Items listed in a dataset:

== == ==

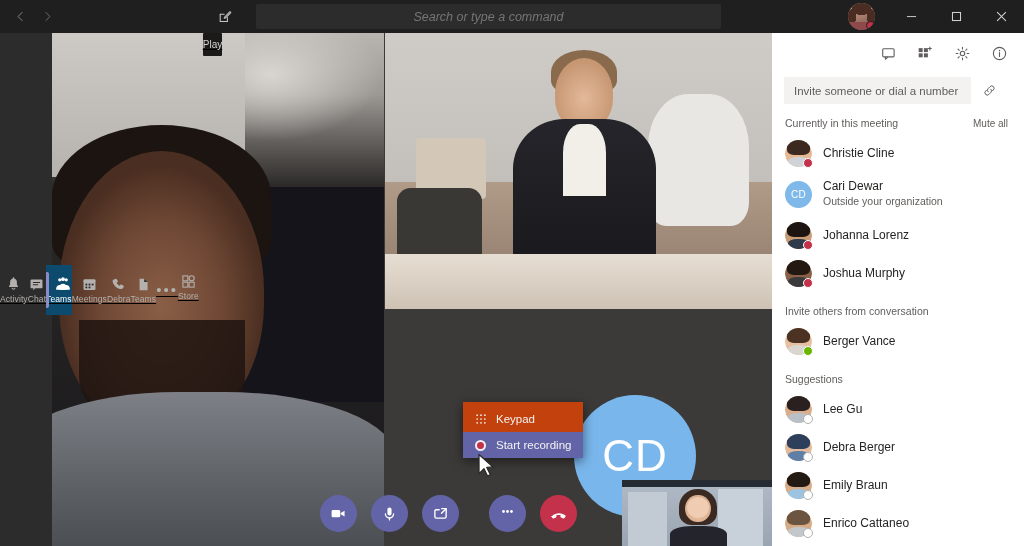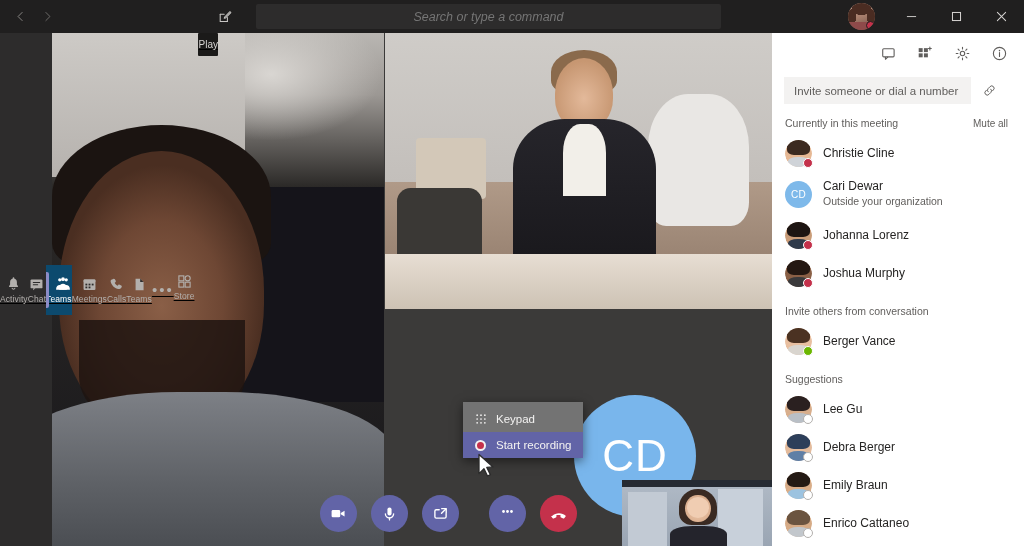--- a/index.html
+++ b/index.html
@@ -357,7 +357,7 @@
             <path d="M6.2 3.4c.7-.5 1.5-.2 1.9.5l1 1.8c.3.6.2 1.3-.4 1.7l-.8.6c.6 1.6 1.9 2.9 3.5 3.5l.6-.8c.4-.6 1.1-.7 1.7-.4l1.8 1c.7.4 1 1.2.5 1.9l-.9 1.3c-.5.7-1.4 1-2.2.8C8.9 15.9 4.1 11.1 3.1 6.5c-.2-.8.1-1.7.8-2.2l2.3-.9z" fill="currentColor"></path>
           </svg>
         </div>
-        <div class="rail-label">Calls</div>
+        <div class="rail-label">Debra</div>
       </div>
 
       <div class="rail-item">

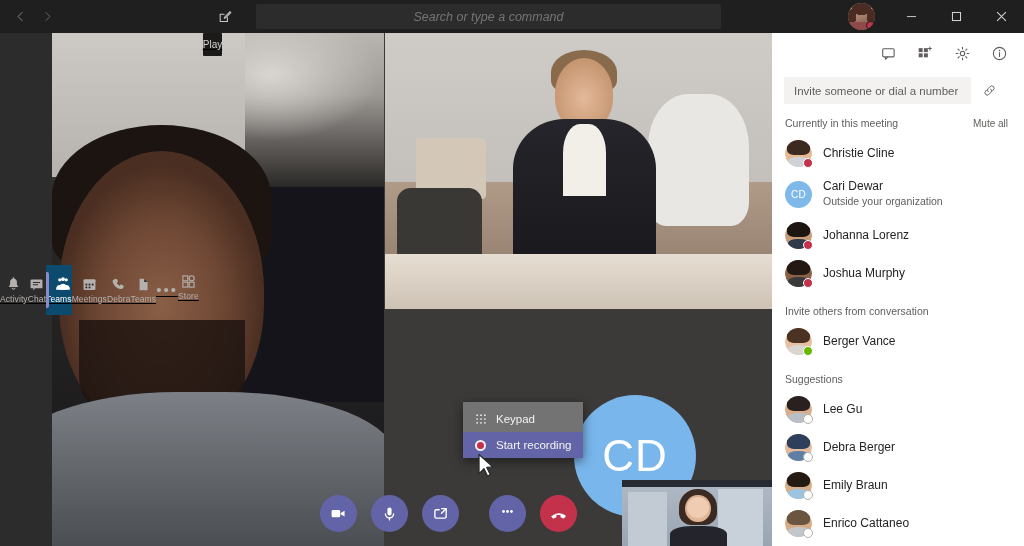--- a/index.html
+++ b/index.html
@@ -184,7 +184,7 @@
 
   
   .ctxmenu {
-    position: absolute; left: 411px; bottom: 88px; width: 120px; background: #737373;
+    position: absolute; left: 411px; bottom: 88px; width: 120px; background: #c2410c;
     box-shadow: 0 3px 10px rgba(0,0,0,.5); z-index: 25; padding: 4px 0 0 0;
   }
   .ctx-item {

== == ==

Task prompt:
Before answering, find the line with "120px; background: #737373;" in the records above; then reproduce exactly each line from the first through that line, leaving out pictures.

Answer to this exercise:
--- a/index.html
+++ b/index.html
@@ -357,7 +357,7 @@
             <path d="M6.2 3.4c.7-.5 1.5-.2 1.9.5l1 1.8c.3.6.2 1.3-.4 1.7l-.8.6c.6 1.6 1.9 2.9 3.5 3.5l.6-.8c.4-.6 1.1-.7 1.7-.4l1.8 1c.7.4 1 1.2.5 1.9l-.9 1.3c-.5.7-1.4 1-2.2.8C8.9 15.9 4.1 11.1 3.1 6.5c-.2-.8.1-1.7.8-2.2l2.3-.9z" fill="currentColor"></path>
           </svg>
         </div>
-        <div class="rail-label">Calls</div>
+        <div class="rail-label">Debra</div>
       </div>
 
       <div class="rail-item">

--- a/index.html
+++ b/index.html
@@ -184,7 +184,7 @@
 
   
   .ctxmenu {
-    position: absolute; left: 411px; bottom: 88px; width: 120px; background: #737373;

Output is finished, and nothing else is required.